As noted by TeleGeography’s GlobalComms Database, a February 2017 decision from the Supreme Court mandated the use of biometric verification via Aadhaar for SIM registration within a year, with the Department of Telecommunications (DoT) then instructing cellcos to use the system to re-verify their existing subscribers. Following a push back from consumer rights activists, the Supreme Court agreed to hear the complaints against the system and in December 2017 the deadline for Aadhaar re-verification was delayed until 31 March 2018, before being postponed indefinitely.

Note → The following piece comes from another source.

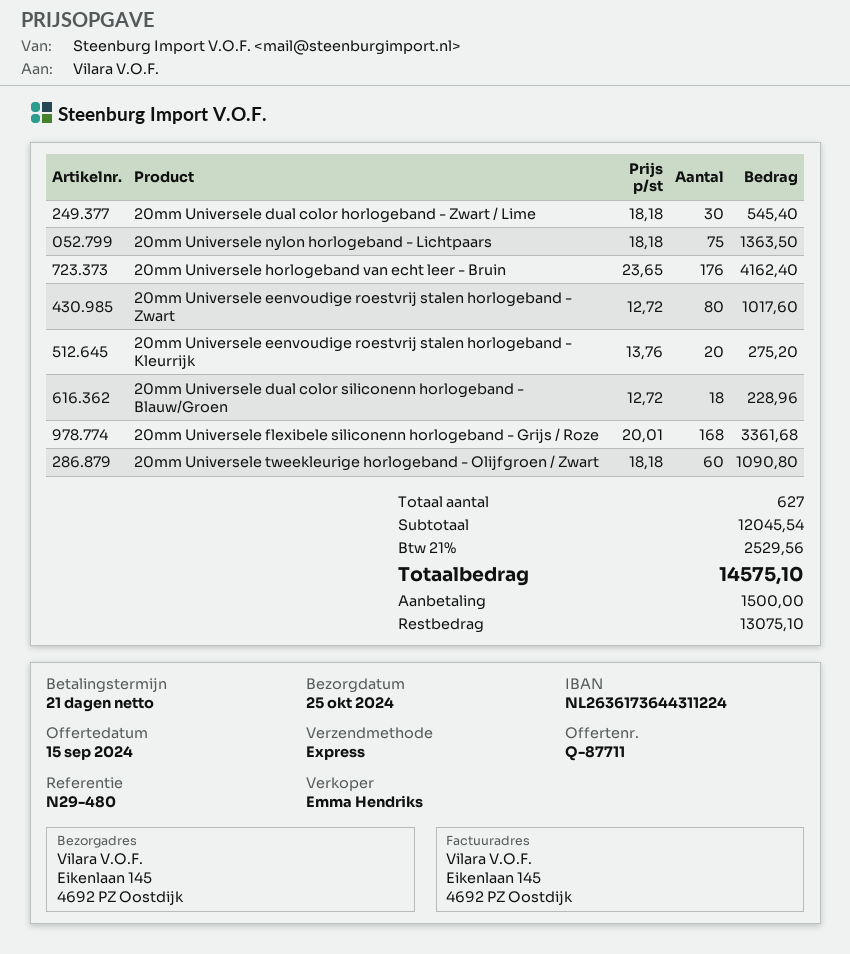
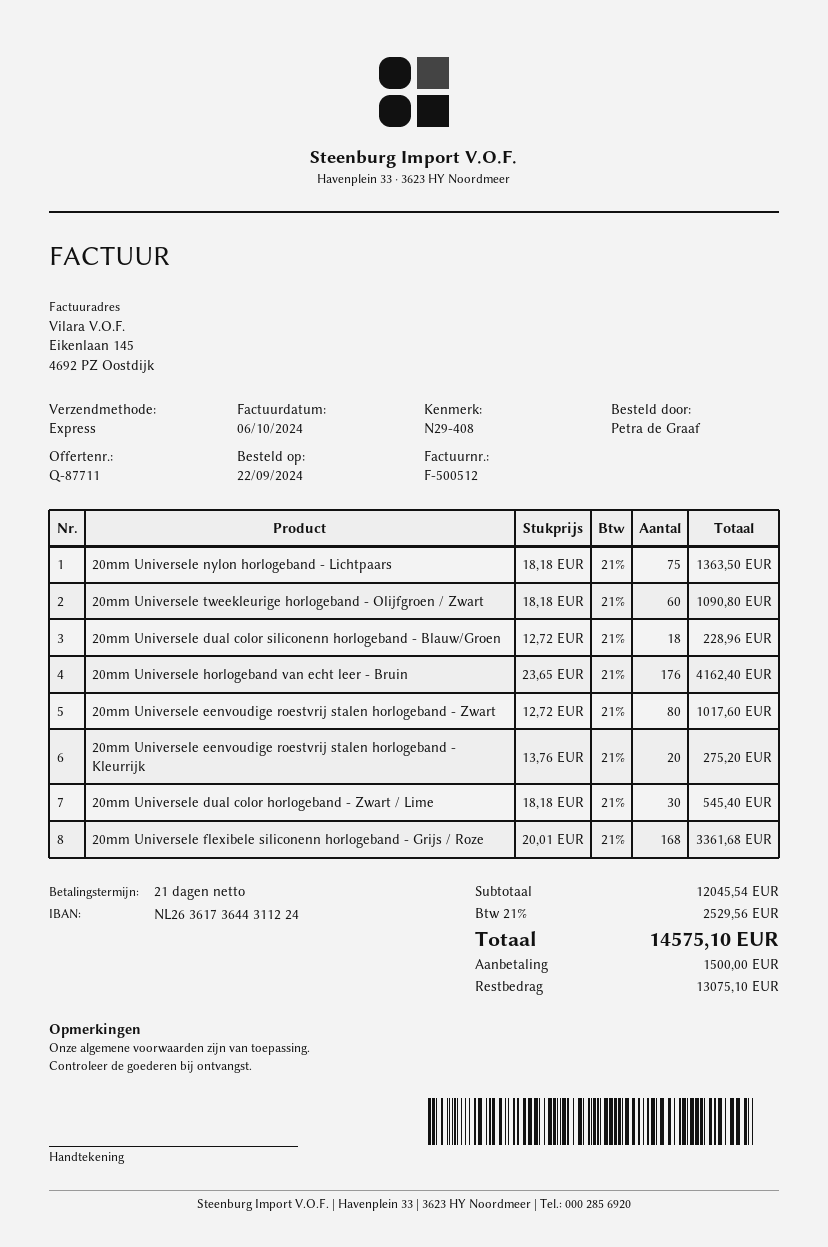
reference: N29-480 -> N29-408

In another regulator development, meanwhile, the Telecom Regulatory Authority of India (TRAI) has published a draft amendment to the Telecommunication Mobile Number Portability (MNP) Regulations 2009 with the aim of making the system more accessible and consumer-friendly. Amongst the changes were: a streamlined process for the consumer to message their provider for a porting code; a reduction in the processing time to 48-hours; imposition of a fine of INR5,000 (USD68.7) for every incidence of non-compliance with the regulations; and a INR10,000 charge for each wrongful rejection of a porting request.